◆ EXERCISE DESCRIPTION
Copying task for the records below: reproduce each one exactly and drop the pictures.

◆ EXTRACTED ENTRIES
***
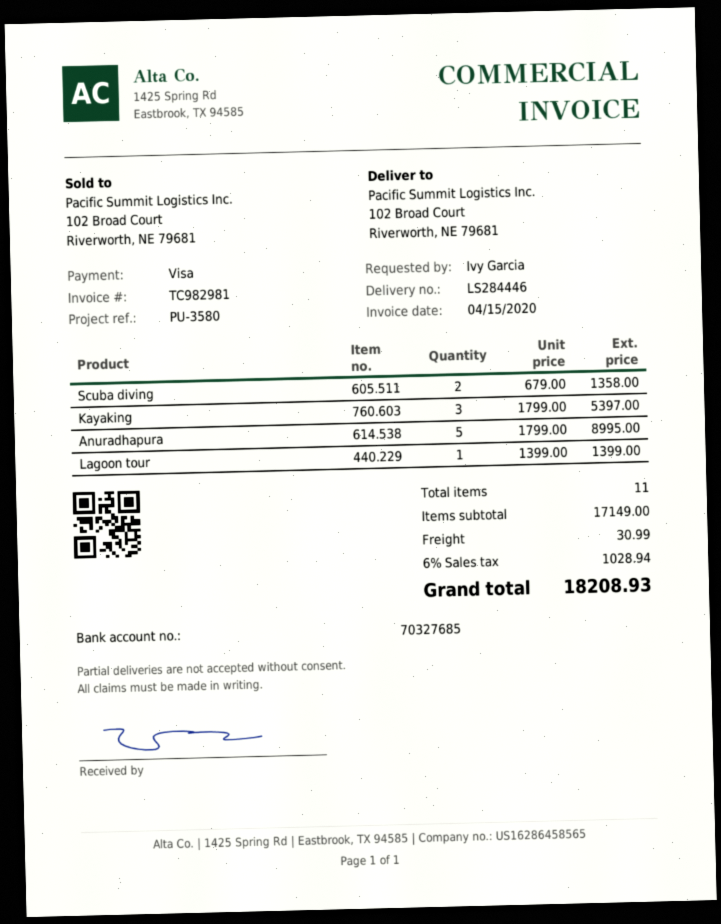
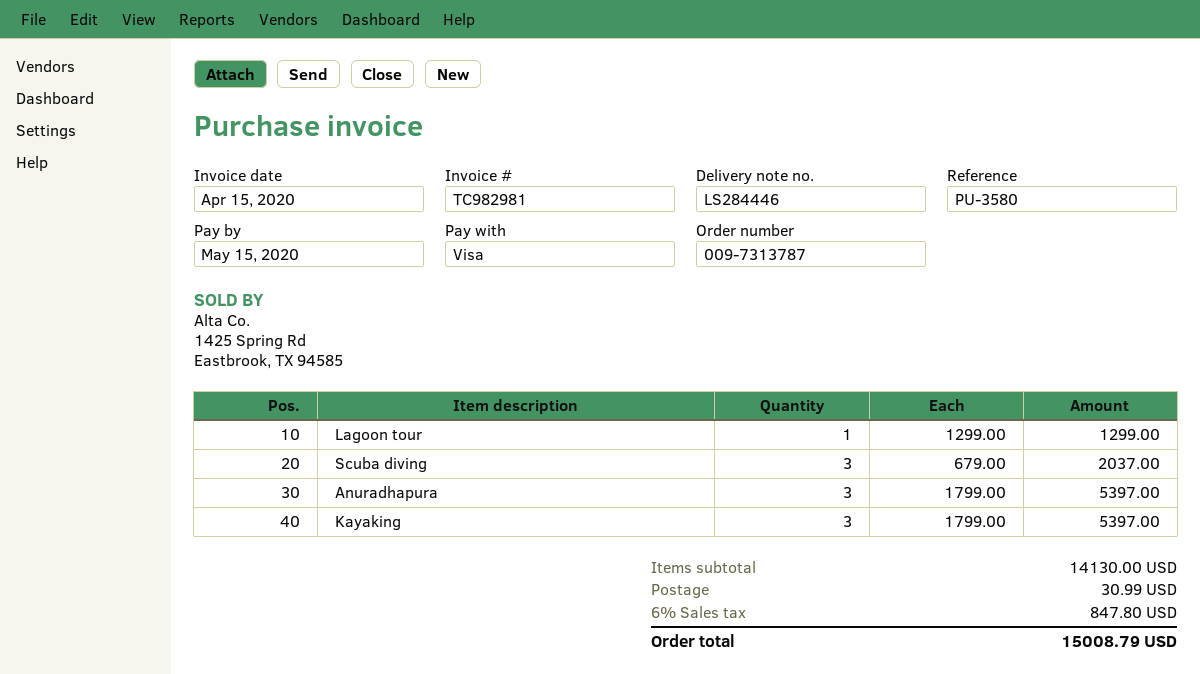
Scuba diving: 2 x 679.00 = 1358.00 -> 3 x 679.00 = 2037.00
Anuradhapura: 5 x 1799.00 = 8995.00 -> 3 x 1799.00 = 5397.00
Lagoon tour: 1 x 1399.00 = 1399.00 -> 1 x 1299.00 = 1299.00
subtotal: 17149.00 -> 14130.00
tax: 6% = 1028.94 -> 6% = 847.80
total: 18208.93 -> 15008.79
***
◆ RESPONSE AREA
Scuba diving: 2 x 679.00 = 1358.00 -> 3 x 679.00 = 2037.00
Anuradhapura: 5 x 1799.00 = 8995.00 -> 3 x 1799.00 = 5397.00
Lagoon tour: 1 x 1399.00 = 1399.00 -> 1 x 1299.00 = 1299.00
subtotal: 17149.00 -> 14130.00
tax: 6% = 1028.94 -> 6% = 847.80
total: 18208.93 -> 15008.79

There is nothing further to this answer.